Se nel mondo i dati sull’educazione e l’istruzione delle bambine e della ragazze sono sconfortanti (63 milioni sono fuori dalla scuola), in Italia la situazione è per così dire ribaltata: le femmine sono quelle che proseguono di più, rispetto ai maschi, gli studi. E, sul totale delle persone laureate, fanno la parte del leone. Lo dirà questa sera Chiara Lugarini, tutor alla cattedra di pedagogia interculturale all’Università Milano-Bicocca, durante l’incontro “Donne e bambine in educazione: a scuola di libertà” in programma alle 18 al Dock 61 di Ravenna (via Magazzini Posteriori) nell’ambito del Festival delle culture. All’incontro partecipano anche Anna Maria Piussi, docente di pedagogieae differenze sessuali all’Università degli studi di Verona, la media educator Deborah Bandini e l’insegnante Luana Vacchi, in rappresentanza della Casa delle donne.

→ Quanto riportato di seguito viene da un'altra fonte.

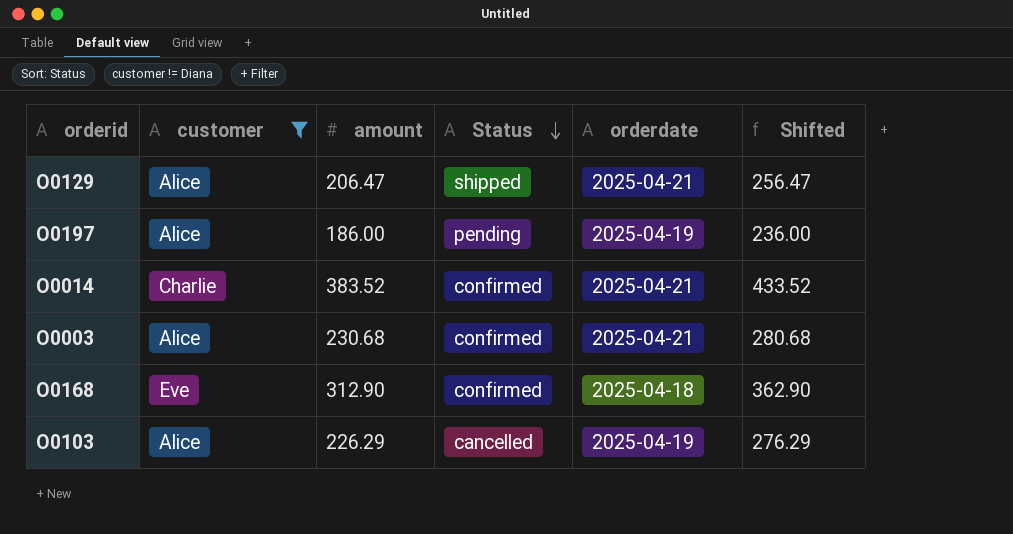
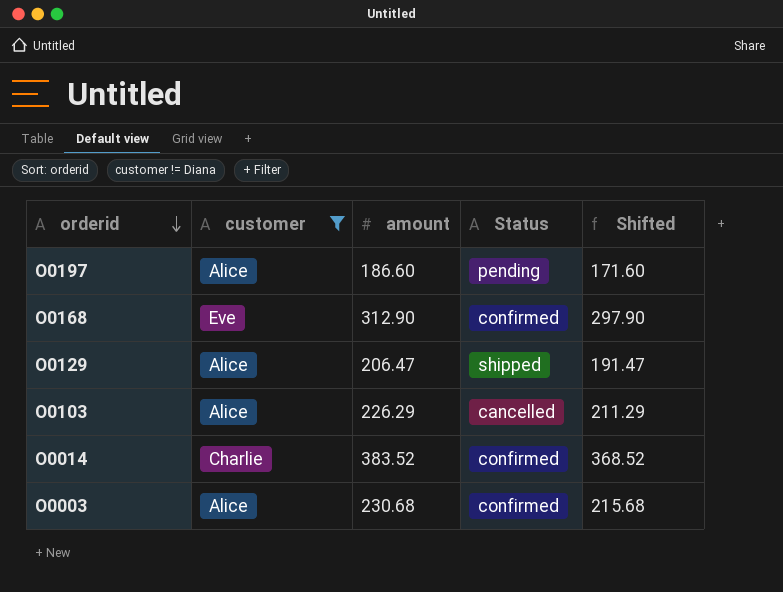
row order: Status descending -> orderid descending
column orderdate | position: 5 -> none
column Shifted | formula: [amount] + 50 -> [amount] - 15
O0197 | amount: 186.00 -> 186.60

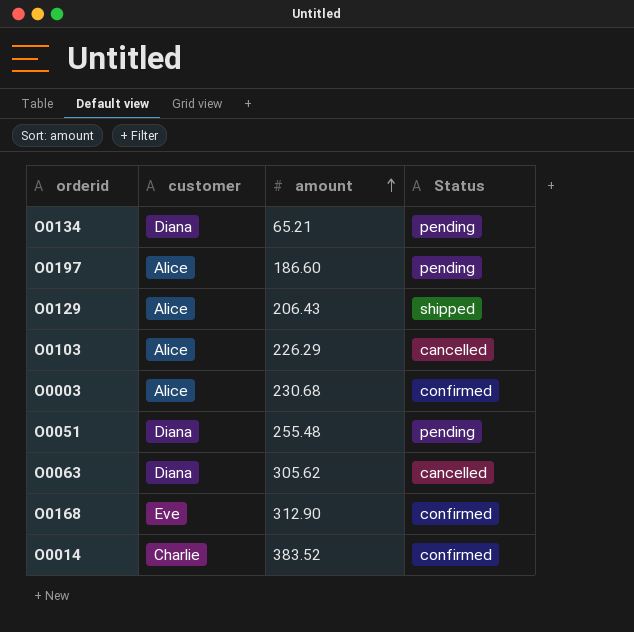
filter: customer != Diana -> none
row order: orderid descending -> amount ascending
column Shifted | formula: [amount] - 15 -> none
O0129 | amount: 206.47 -> 206.43

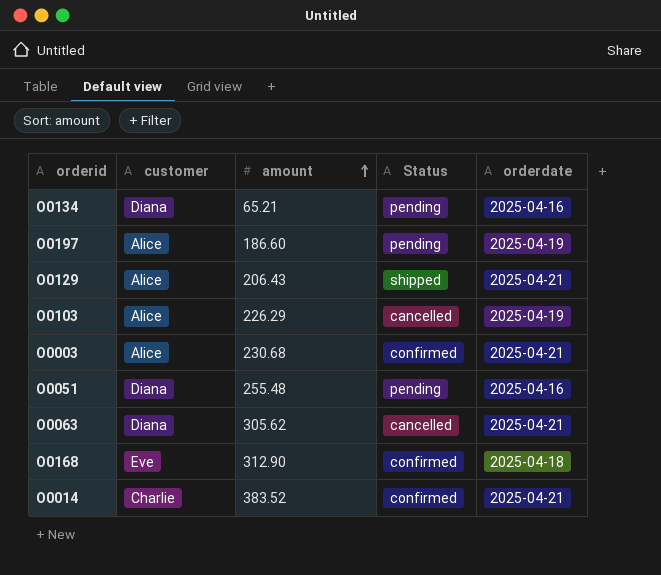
column orderdate | position: none -> 5

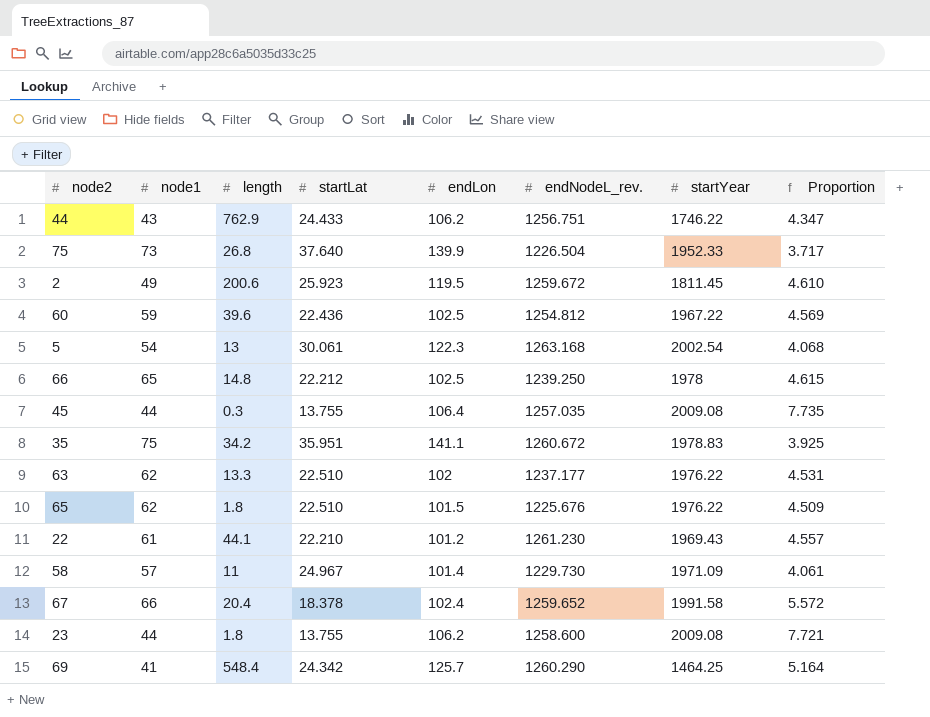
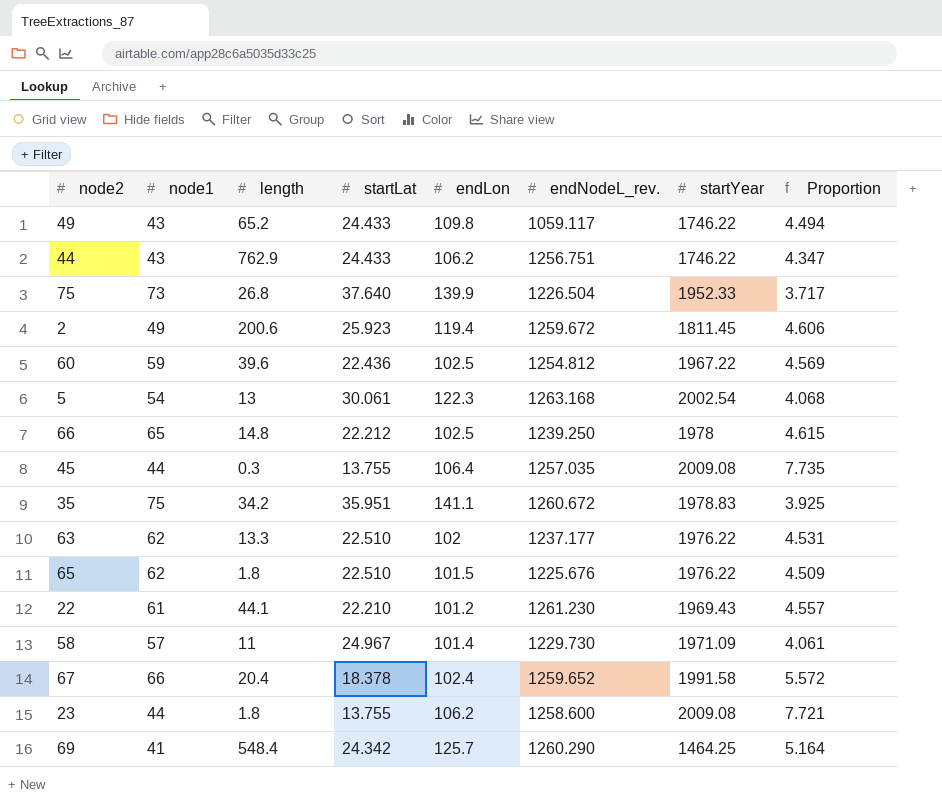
row 49: none -> 43 | 65.2 | 24.433 | 109.8 | 1059.117 | 1746.22 | 4.494
2 | endLon: 119.5 -> 119.4
2 | Proportion: 4.610 -> 4.606

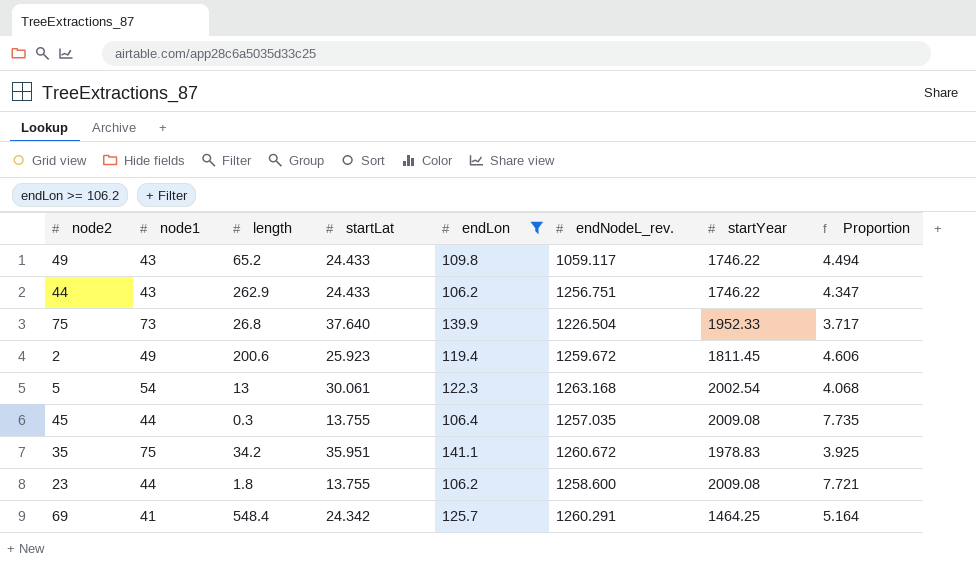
filter: none -> endLon >= 106.2
44 | length: 762.9 -> 262.9
69 | endNodeL_rev.: 1260.290 -> 1260.291

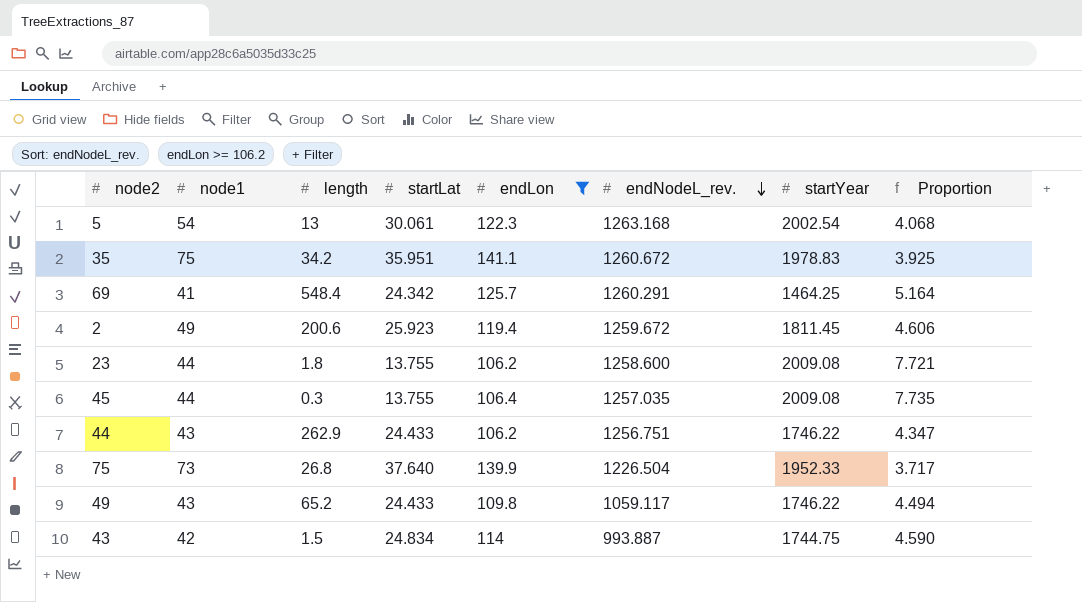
row order: none -> endNodeL_rev. descending
row 43: none -> 42 | 1.5 | 24.834 | 114 | 993.887 | 1744.75 | 4.590

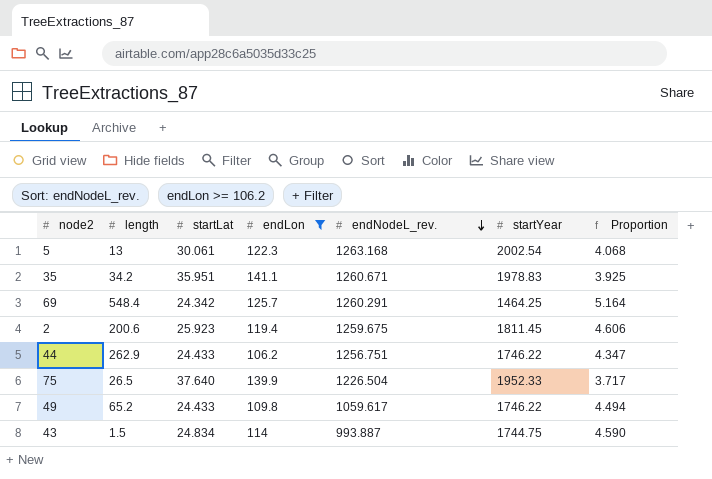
column node1 | position: 2 -> none
row 23: 44 | 1.8 | 13.755 | 106.2 | 1258.600 | 2009.08 | 7.721 -> none
row 45: 44 | 0.3 | 13.755 | 106.4 | 1257.035 | 2009.08 | 7.735 -> none
35 | endNodeL_rev.: 1260.672 -> 1260.671
2 | endNodeL_rev.: 1259.672 -> 1259.675
75 | length: 26.8 -> 26.5
49 | endNodeL_rev.: 1059.117 -> 1059.617

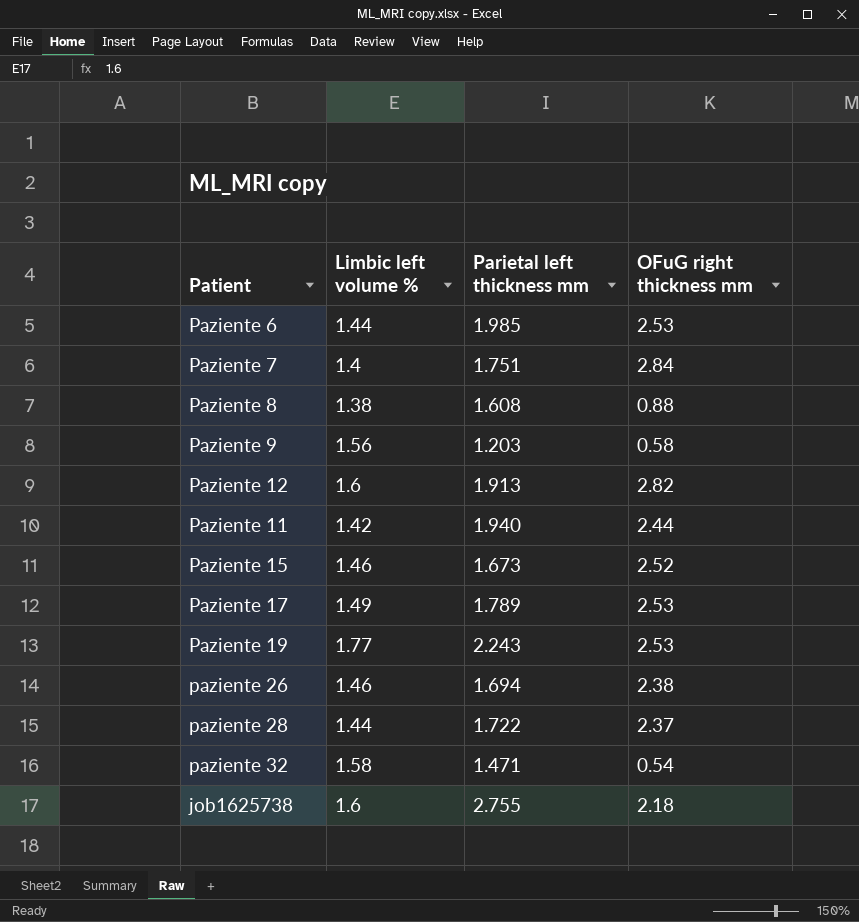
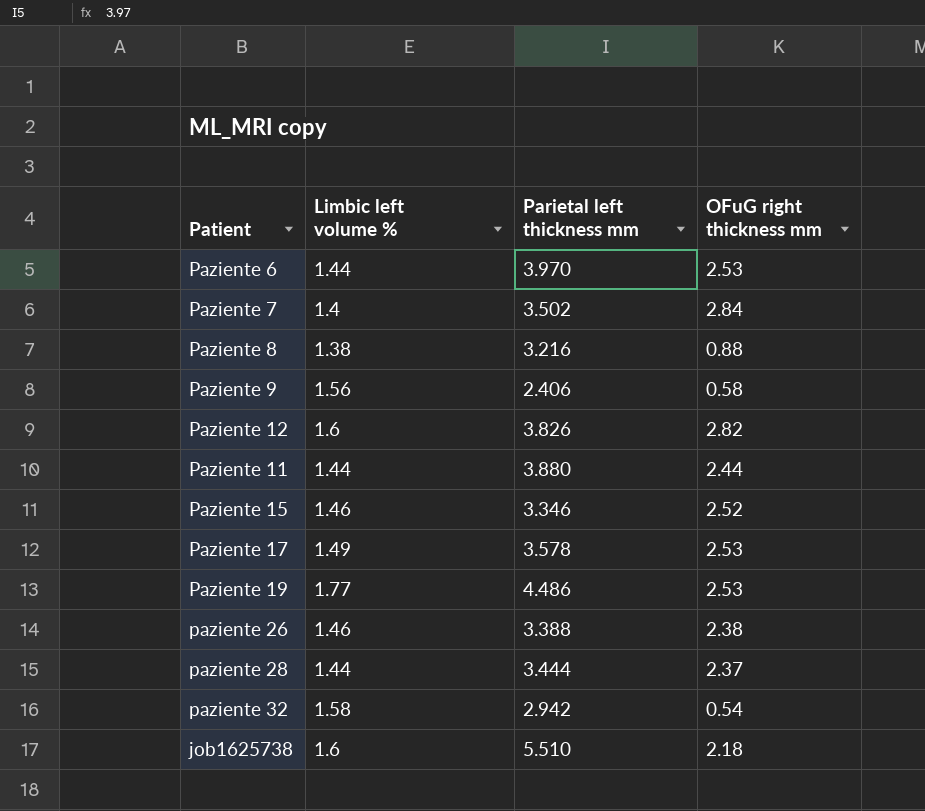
Paziente 6 | Parietal left thickness mm: 1.985 -> 3.970
Paziente 7 | Parietal left thickness mm: 1.751 -> 3.502
Paziente 8 | Parietal left thickness mm: 1.608 -> 3.216
Paziente 9 | Parietal left thickness mm: 1.203 -> 2.406
Paziente 12 | Parietal left thickness mm: 1.913 -> 3.826
Paziente 11 | Limbic left volume %: 1.42 -> 1.44
Paziente 11 | Parietal left thickness mm: 1.940 -> 3.880
Paziente 15 | Parietal left thickness mm: 1.673 -> 3.346
Paziente 17 | Parietal left thickness mm: 1.789 -> 3.578
Paziente 19 | Parietal left thickness mm: 2.243 -> 4.486
paziente 26 | Parietal left thickness mm: 1.694 -> 3.388
paziente 28 | Parietal left thickness mm: 1.722 -> 3.444
paziente 32 | Parietal left thickness mm: 1.471 -> 2.942
job1625738 | Parietal left thickness mm: 2.755 -> 5.510

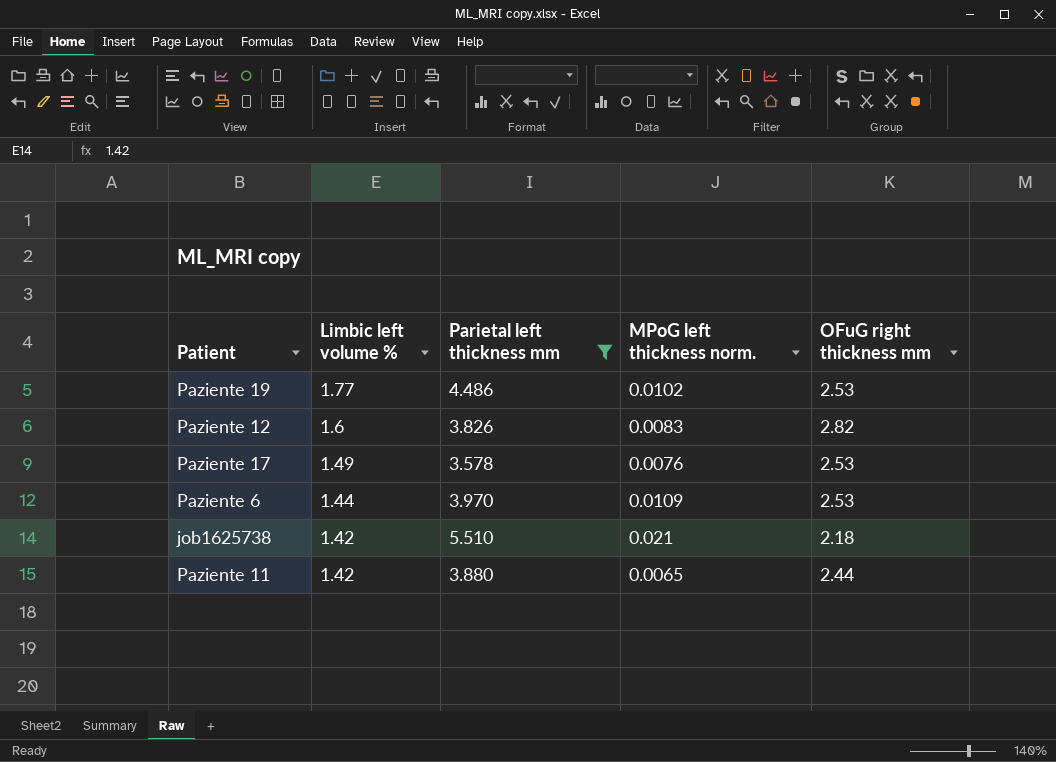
filter: none -> Parietal left thickness mm >= 3.578
row order: none -> Limbic left volume % descending
column MPoG left thickness norm. | position: none -> 4
job1625738 | Limbic left volume %: 1.6 -> 1.42
Paziente 11 | Limbic left volume %: 1.44 -> 1.42

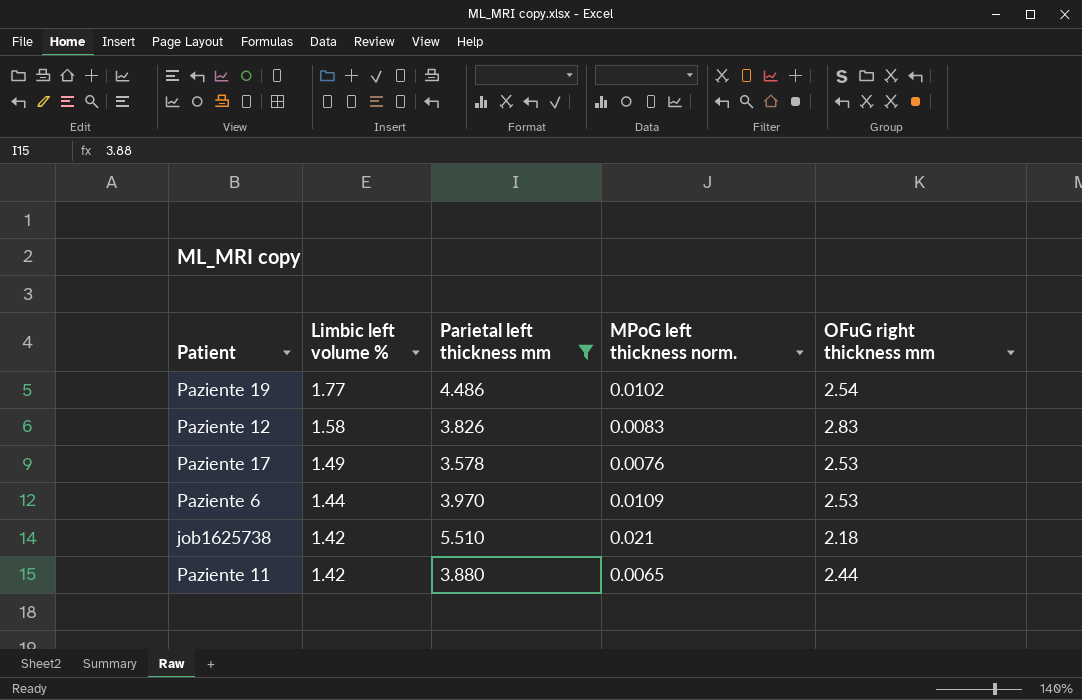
Paziente 19 | OFuG right thickness mm: 2.53 -> 2.54
Paziente 12 | Limbic left volume %: 1.6 -> 1.58
Paziente 12 | OFuG right thickness mm: 2.82 -> 2.83

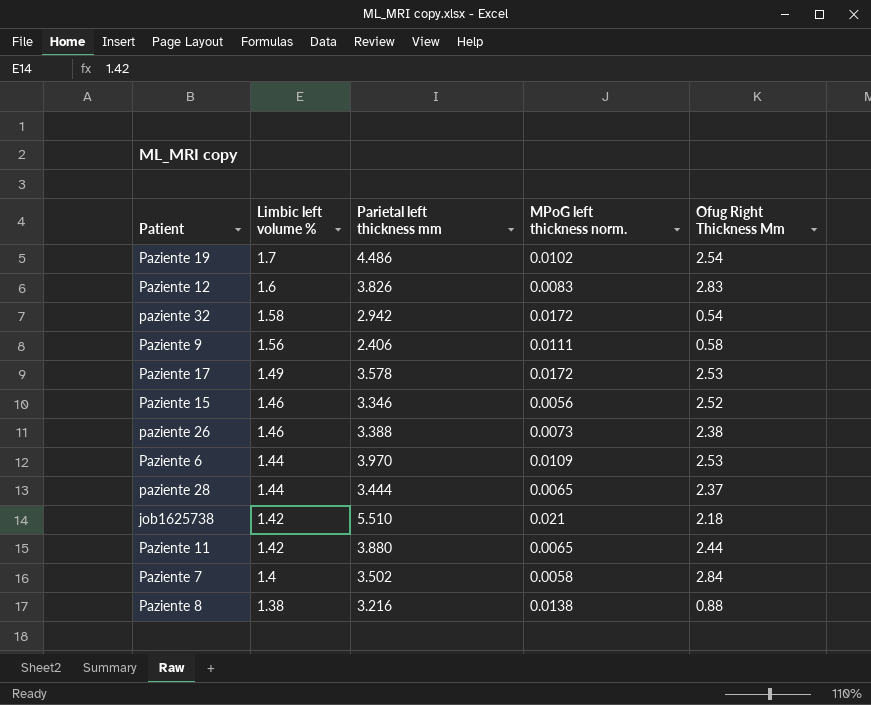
filter: Parietal left thickness mm >= 3.578 -> none
column name: OFuG right thickness mm -> Ofug Right Thickness Mm
Paziente 19 | Limbic left volume %: 1.77 -> 1.7
Paziente 12 | Limbic left volume %: 1.58 -> 1.6
Paziente 17 | MPoG left thickness norm.: 0.0076 -> 0.0172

Professoressa, in Italia le bambine studiano meglio e di più: un dato per forza positivo?
“No, se pensiamo che certi stereotipi sono duri a morire: il fatto che i maschi si dedichino di più agli studi scientifici e informatici e le femmine a quelli letterari non è certo una questione di predisposizione genetica ma di condizionamento culturale. Idem se guardiamo al più alto tasso di abbandono scolastico dimostrato dai maschi: chi l’ha detto che su di loro non agisca il luogo comune secondo cui, essendo quelli che portano a casa il pane, devono iniziare presto a lavorare? Ci sarebbe molto da riflettere. La scuola italiana, se sul fronte dell’immigrazione è stata in qualche maniera costretta a ragionare, su quello dell’educazione di genere non ha ancora fatto lo scatto necessario”.
Che cosa ne pensa, a proposito, dei grembiuli differenziati per maschi e femmine?
“A Milano, in molte scuole si usa il grembiule monocolore blu scuro, sia per le bambine che per i bambini. Mi sembra una scelta più opportuna. Anche attraverso il tipo di abbigliamento, infatti, si possono veicolare dei messaggi stereotipati, soprattutto in contesti piccoli e provinciali. Nelle realtà più grandi, vista la complessità delle differenze culturali, economiche e sociali, è già più difficile farsi condizionare”.
Appiattire le differenze o valorizzarle: che cosa fa la scuola italiana?
“Difficile generalizzare. Dico solo che, nel momento in cui il bambino o la bambina vengono messi al centro come portatori di diritti, il che non significa lasciare loro la possibilità di comportarsi come credono in classe, ecco che si crea un contesto educativo nel quale le singole individualità sono libere di esprimersi”.
In questo senso, qual è la sfida più grande che il sistema dell’istruzione ha davanti rispetto al fenomeno migratorio?
“La scuola deve prima di tutto individuare le strategie per un’accoglienza reale, con soluzioni pratiche per superare le barriere linguistiche. Poi, vanno messe a punto relazioni positive tra la scuola, il territorio e le comunità di migranti. Infine, questo lo scoglio più duro, gli insegnanti devono accettare di rivedere la propria didattica”.